E' la fine di un'era, a Lucera chiude lo storico forno di via Zunica

Mercoledì 17 Febbraio 2021
La chiusura di un'attività commerciale desta sempre grande interesse all'interno di una comunità, soprattutto se si tratta di un luogo appartenente alla memoria collettiva della società cittadina. Ed oggi più che mai, nell'era della pandemia, gli effetti economico-sociali di uno stato di emergenza che non accenna a fermarsi provocano grande agitazione e tristezza all'interno delle comunità di Capitanata.

Sono tante le attività del territorio che non hanno retto ai colpi di coda procurati dall'emergenza sanitaria. Nella sola città capoluogo sarebbero almeno una decina i pub che avrebbero chiuso per sempre la serranda. Locali gettonati, amati e vissuti da giovani e meno giovani, ma la cui sorte si è intrecciata irrimediabilmente con quella della sopravvivenza ad una situazione di paralisi dell'economia e di quella proveniente dal mercato della notte e della ristorazione in particolare.

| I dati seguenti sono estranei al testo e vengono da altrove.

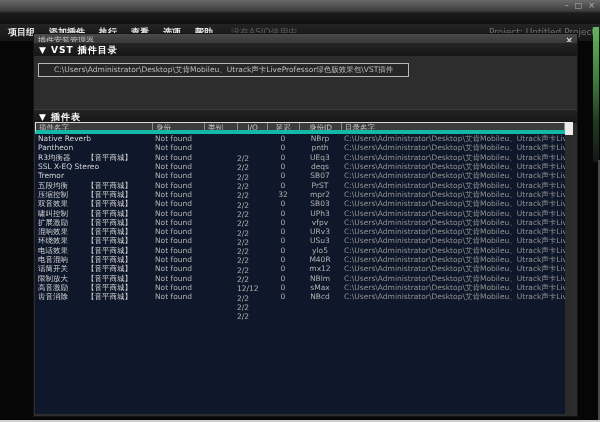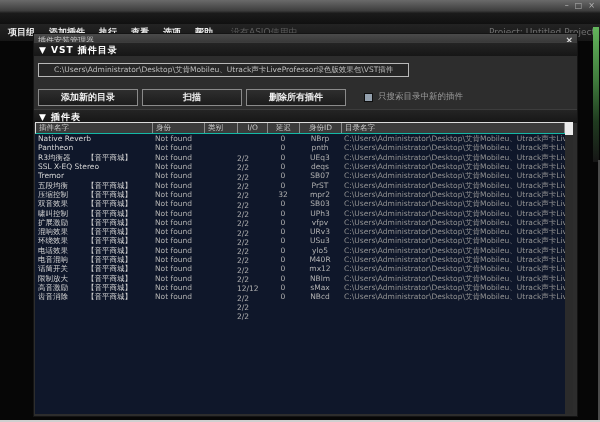--- a/index.html
+++ b/index.html
@@ -150,16 +150,6 @@
 
   <div class="path-box">C:\Users\Administrator\Desktop\艾肯Mobileu、Utrack声卡LiveProfessor绿色版效果包\VST插件</div>
 
-  <div class="button-row">
-
-    <button class="dlg-btn">添加新的目录</button>
-      <button class="dlg-btn">扫描</button>
-      <button class="dlg-btn">删除所有插件</button>
-      <span class="chk-wrap">
-      <span class="chk"></span>
-      <span class="chk-label">只搜索目录中新的插件</span>
-    </span>
-  </div>
 
   <div class="section-header sh-table">▼ 插件表</div>
 

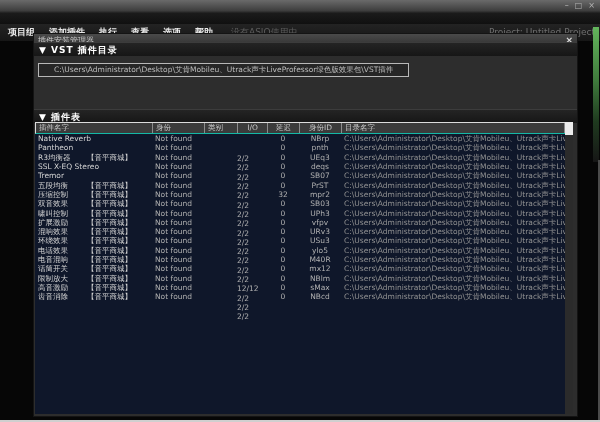--- a/index.html
+++ b/index.html
@@ -84,7 +84,7 @@
   
   .thead {
     position:absolute; left:1px; top:88px; width:530px; height:12px;
-    background:#3b3b3b; border-top:1px solid #dcdcdc; border-bottom:1px solid #14b8a6;
+    background:#3b3b3b; border-top:1px solid #dcdcdc; border-bottom:4px solid #14b8a6;
     border-left:1px solid #dcdcdc; display:flex;
   }
   .thead .cell {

Ma nonostante il ritorno in zona gialla ci sono attività per le quali la chiusura, quale che siano le ragioni alla base della decisione, resta l'unica via possibile e percorribile. Con un post Facebook telegrafico ma assai sentito, il sindaco svevo, Giuseppe Pitta, ha fatto sapere della chiusura improvvisa dello storico panificio Ricci, suscitando come ben sapeva di fare, sgomento e rammarico tra i suoi concittadini. La comunicazione istituzionale e le note per così dire di colore relative alla comunità lucerina sono ormai affidate allo strumento social, un utilizzo questo del neo sindaco lucerino, ereditato dal suo predecessore ma che ben si presta oggi durante il periodo di pandemia.

Con la chiusura del forno Ricci, storica attività del centro federiciano, termina un'era, quella degli incontri post drink in Piazza Duomo che ha visto tante generazioni di giovani radunarsi nel vicolo di via Zunica per mangiare in compagnia della pizza casereccia, sorseggiando una birra direttamente dalla bottiglia. Un'era naif e sicuramente lontana da quella attuale in cui una situazione del genere metterebbe in allarme le forze dell'ordine, deputate al rispetto dei protocolli anti-Covid. E allora la chiusura di un antico panificio posto in una caratteristica viuzza del centro storico di Lucera si qualifica proprio come la fine di un periodo in cui non vi erano divieti al vivere civile, allo stare insieme, consumando fuori dai locali.

Le ragioni per le quali l'attività abbia chiuso non si conoscono ancora, poco motivato a parlarne è stato il titolare, Fiore Ricci. Ma del ricordo di un'attività presente sul territorio lucerino da almeno sessant'anni ha voluto parlare Antonio Faratro, dipendente dell'attività per circa quattordici anni che a l'Attacco racconta il rammarico nell'aver appreso la notizia della chiusura.

"E' triste leggere notizie di questo tipo", racconta. "Ho trascorso molto tempo in quel panificio, avevo sedici anni quando ho iniziato a lavorarvi. Ho lasciato l'attività da due anni per ragioni personali, mia moglie è foggiana e ho pensato di trasferirmi nel capoluogo. Ho molti ricordi. Ho lavorato come dipendente per quattordici anni, è lì che ho appreso l'arte bianca. I titolari mi hanno accolto come un figlio, insegnandomi quello che è poi diventato il mio mestiere e continua ad esserlo. So che dopo il mio allontanamento non c'è stato nessun altro dipendente, l'attività ha continuato ad essere gestita da Fiore e dai suoi genitori. Purtroppo venire a conoscenza della chiusura di un'attività in cui si ha lavorato per decenni è molto triste. Il forno è stato di proprietà della famiglia Ricci da circa quarant'anni ma è un'attività storica della città di Lucera, da quel che si dice è attivo da almeno sessant'anni".